* _Exercise details_
Whenever a line in the data below includes the string "text", copy it out.

* _Stored data_
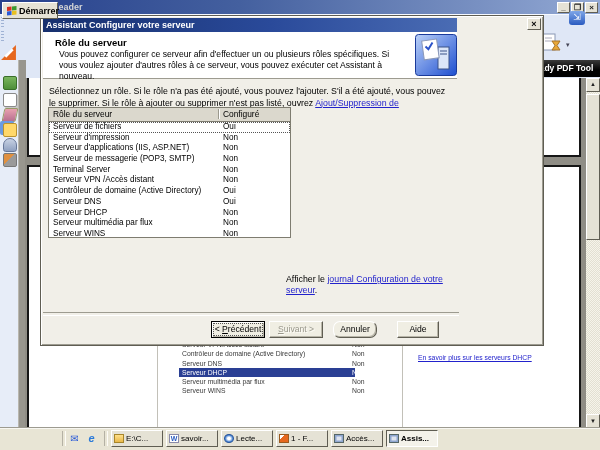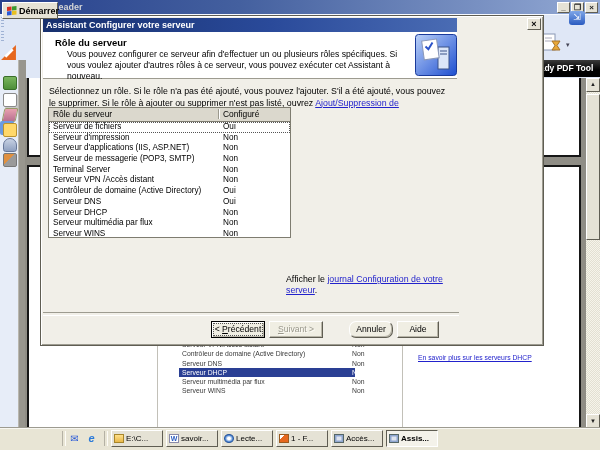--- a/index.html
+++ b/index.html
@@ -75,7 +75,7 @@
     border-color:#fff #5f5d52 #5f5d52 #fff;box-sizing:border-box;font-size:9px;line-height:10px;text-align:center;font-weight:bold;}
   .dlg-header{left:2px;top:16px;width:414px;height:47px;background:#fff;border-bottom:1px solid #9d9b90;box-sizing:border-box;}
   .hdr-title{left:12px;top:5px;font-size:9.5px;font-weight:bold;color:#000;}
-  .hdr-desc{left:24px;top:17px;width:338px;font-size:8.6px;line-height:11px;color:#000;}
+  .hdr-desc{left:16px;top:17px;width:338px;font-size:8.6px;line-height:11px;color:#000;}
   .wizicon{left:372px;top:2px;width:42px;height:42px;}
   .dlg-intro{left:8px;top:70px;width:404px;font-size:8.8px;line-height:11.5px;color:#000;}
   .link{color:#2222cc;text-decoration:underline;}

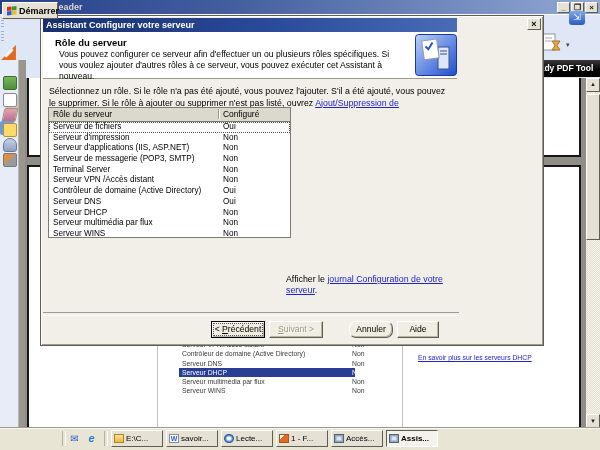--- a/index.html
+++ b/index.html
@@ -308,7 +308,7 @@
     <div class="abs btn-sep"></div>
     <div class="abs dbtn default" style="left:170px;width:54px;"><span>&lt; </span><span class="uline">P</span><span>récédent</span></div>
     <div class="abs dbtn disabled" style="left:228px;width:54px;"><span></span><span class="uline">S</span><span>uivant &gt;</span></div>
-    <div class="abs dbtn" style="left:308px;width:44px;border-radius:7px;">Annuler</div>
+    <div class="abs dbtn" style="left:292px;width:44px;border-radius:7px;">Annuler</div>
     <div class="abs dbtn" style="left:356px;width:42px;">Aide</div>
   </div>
---
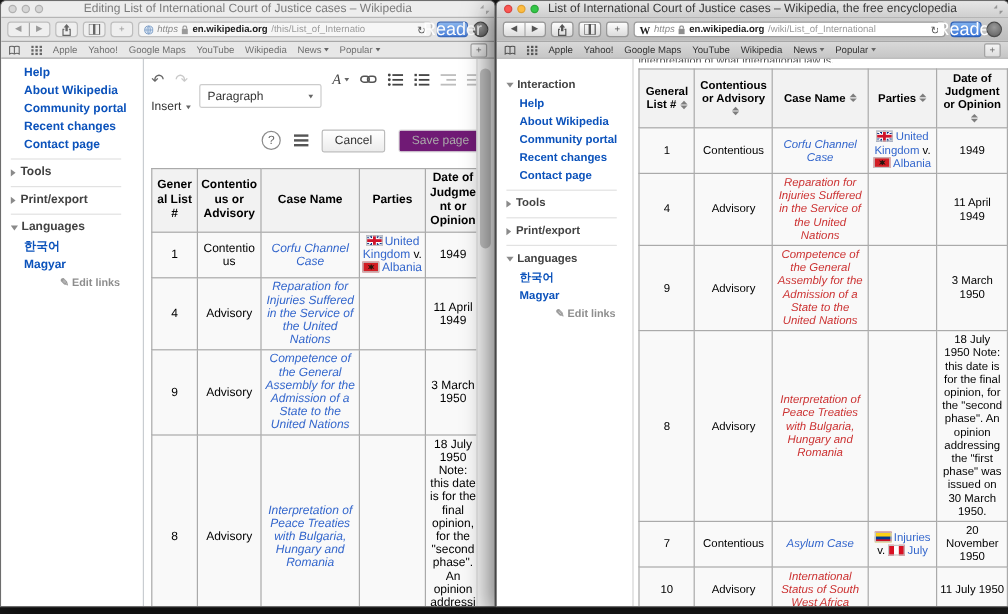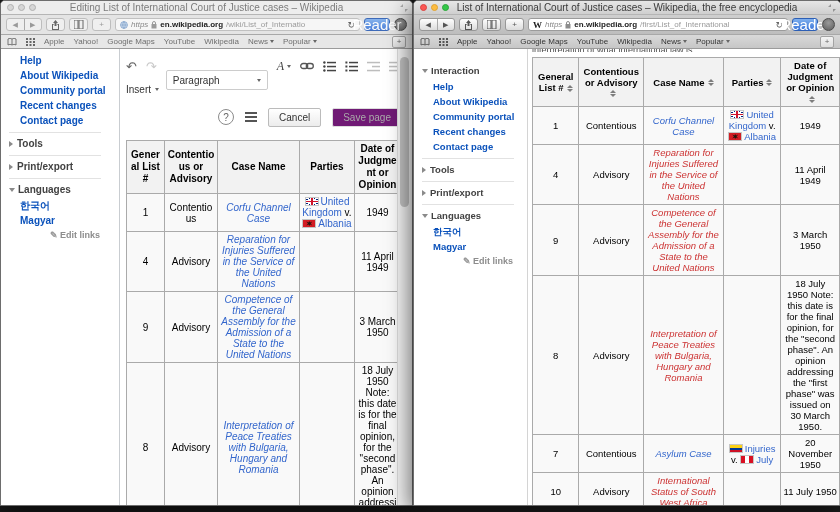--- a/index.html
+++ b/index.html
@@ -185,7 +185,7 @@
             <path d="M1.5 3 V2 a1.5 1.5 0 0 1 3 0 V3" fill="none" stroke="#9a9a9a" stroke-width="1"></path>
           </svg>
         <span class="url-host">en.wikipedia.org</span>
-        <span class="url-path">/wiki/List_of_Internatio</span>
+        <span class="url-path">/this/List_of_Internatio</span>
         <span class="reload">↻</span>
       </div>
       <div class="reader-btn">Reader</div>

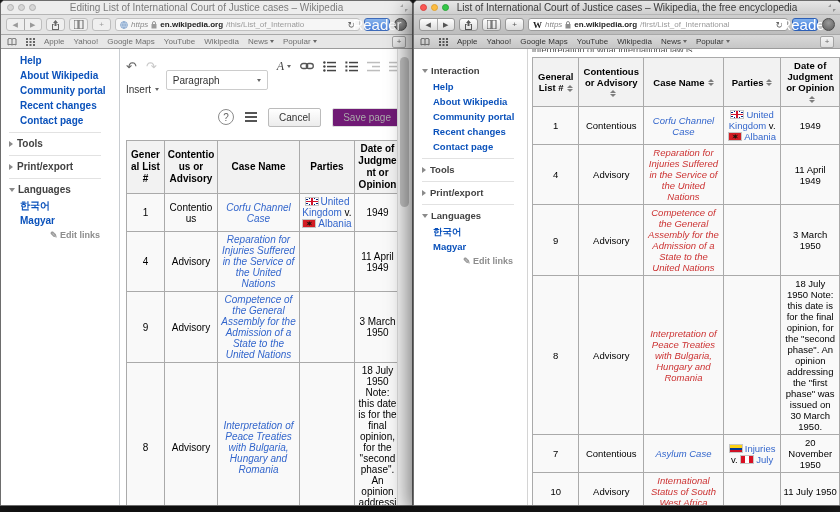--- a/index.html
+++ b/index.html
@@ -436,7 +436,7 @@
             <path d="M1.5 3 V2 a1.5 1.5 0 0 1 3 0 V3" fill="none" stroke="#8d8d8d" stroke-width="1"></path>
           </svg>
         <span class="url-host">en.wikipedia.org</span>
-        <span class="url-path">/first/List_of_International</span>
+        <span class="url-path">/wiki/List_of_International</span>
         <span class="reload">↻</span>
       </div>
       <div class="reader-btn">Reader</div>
* * *
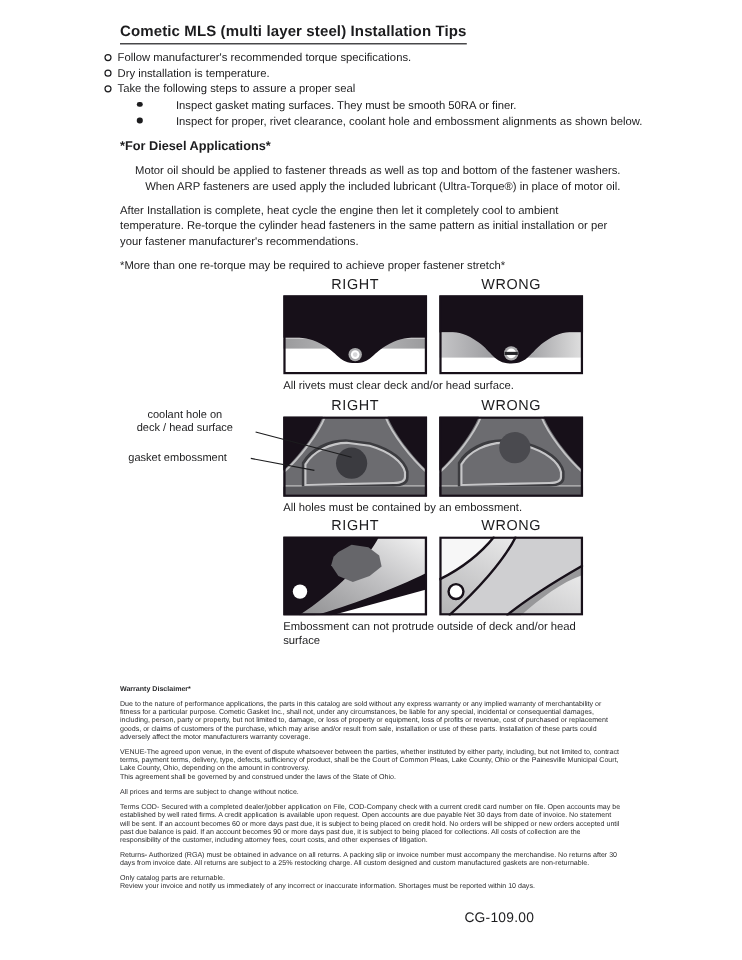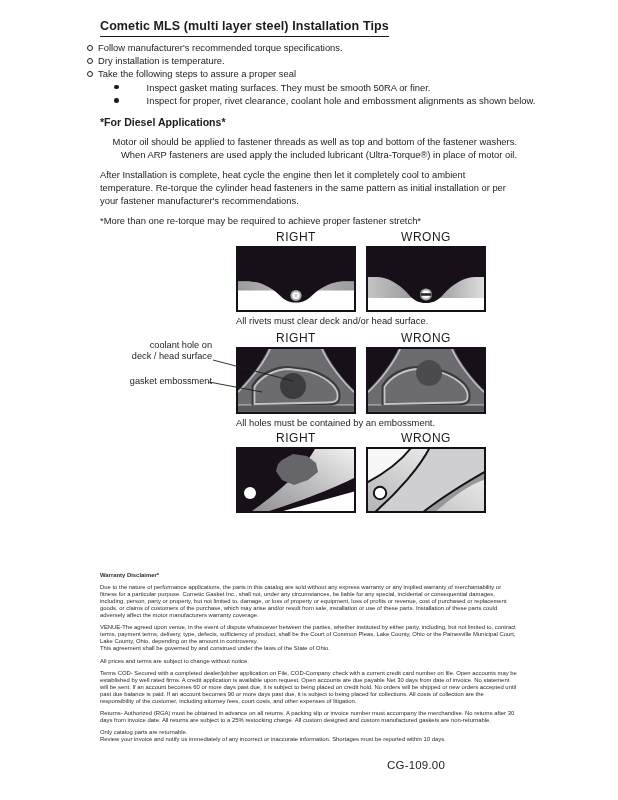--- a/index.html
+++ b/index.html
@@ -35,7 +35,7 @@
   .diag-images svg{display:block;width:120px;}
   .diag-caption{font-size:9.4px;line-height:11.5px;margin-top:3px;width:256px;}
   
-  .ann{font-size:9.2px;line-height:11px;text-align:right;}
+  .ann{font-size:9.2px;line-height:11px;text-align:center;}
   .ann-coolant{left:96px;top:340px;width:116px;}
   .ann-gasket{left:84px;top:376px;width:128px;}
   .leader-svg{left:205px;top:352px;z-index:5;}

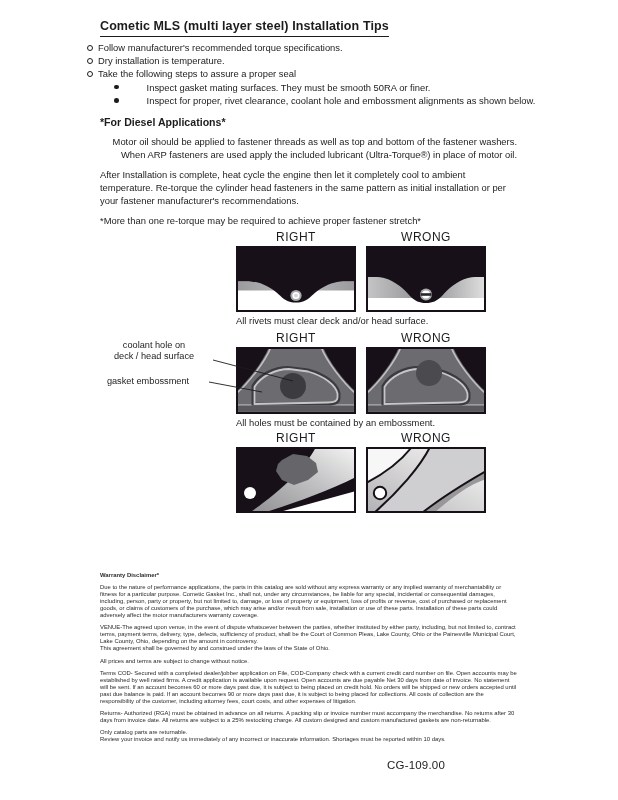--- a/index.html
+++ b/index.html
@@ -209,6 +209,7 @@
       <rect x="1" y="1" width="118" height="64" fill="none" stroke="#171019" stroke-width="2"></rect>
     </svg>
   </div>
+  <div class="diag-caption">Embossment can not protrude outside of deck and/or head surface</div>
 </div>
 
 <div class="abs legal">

* _Response box_
     border-color:#fff #5f5d52 #5f5d52 #fff;box-sizing:border-box;font-size:9px;line-height:10px;text-align:center;font-weight:bold;}
   .link{color:#2222cc;text-decoration:underline;}
-  .ann{font-size:9.2px;line-height:11px;text-align:right;}
+  .ann{font-size:9.2px;line-height:11px;text-align:center;}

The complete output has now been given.